## How to complete this task
Across the entries below, work out how many lines contain "care". Respond with the number and no other text.
◇ ◇ ◇
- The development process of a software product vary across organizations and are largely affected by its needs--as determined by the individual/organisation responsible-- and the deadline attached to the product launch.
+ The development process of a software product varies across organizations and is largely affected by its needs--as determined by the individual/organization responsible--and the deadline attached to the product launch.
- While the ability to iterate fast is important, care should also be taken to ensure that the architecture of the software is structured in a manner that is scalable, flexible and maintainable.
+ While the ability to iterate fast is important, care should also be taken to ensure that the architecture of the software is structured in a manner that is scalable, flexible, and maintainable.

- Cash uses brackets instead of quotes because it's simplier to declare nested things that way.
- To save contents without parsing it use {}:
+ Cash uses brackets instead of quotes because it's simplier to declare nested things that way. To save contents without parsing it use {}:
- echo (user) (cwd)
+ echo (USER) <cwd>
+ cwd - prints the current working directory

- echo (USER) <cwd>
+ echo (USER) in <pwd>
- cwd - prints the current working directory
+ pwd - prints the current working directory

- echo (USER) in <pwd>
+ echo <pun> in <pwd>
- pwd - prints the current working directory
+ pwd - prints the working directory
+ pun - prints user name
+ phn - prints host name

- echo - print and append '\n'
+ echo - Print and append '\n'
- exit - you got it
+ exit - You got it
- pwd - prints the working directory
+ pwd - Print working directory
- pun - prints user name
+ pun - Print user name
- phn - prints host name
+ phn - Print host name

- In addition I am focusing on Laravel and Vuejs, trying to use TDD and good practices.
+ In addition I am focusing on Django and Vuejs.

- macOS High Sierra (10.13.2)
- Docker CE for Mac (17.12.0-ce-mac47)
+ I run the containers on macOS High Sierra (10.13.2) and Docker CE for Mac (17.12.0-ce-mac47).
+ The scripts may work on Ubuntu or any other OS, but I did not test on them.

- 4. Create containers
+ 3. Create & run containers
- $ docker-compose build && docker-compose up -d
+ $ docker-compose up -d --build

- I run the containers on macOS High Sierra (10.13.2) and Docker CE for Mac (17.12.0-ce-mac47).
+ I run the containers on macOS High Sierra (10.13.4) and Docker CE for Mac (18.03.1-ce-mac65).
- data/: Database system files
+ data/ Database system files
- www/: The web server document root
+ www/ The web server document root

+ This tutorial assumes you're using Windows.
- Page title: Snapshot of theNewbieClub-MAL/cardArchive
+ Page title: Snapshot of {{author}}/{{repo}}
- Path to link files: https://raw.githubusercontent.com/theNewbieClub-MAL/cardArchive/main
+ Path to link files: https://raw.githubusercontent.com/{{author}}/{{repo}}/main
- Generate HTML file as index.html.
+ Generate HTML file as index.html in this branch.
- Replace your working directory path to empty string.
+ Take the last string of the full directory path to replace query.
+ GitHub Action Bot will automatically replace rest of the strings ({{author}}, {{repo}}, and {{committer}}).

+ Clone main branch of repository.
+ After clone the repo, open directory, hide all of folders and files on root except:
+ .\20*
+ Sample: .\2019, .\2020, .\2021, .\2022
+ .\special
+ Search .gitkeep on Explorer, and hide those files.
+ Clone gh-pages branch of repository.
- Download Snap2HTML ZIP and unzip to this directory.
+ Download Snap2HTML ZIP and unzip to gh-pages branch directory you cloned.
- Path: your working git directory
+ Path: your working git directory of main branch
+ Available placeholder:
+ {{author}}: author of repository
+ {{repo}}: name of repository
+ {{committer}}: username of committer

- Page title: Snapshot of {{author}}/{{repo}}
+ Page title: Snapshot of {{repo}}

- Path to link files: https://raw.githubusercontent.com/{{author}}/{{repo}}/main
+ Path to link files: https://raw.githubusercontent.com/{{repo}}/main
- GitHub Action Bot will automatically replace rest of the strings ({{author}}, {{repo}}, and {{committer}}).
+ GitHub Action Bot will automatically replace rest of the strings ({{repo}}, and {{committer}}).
◇ ◇ ◇
## The answer
2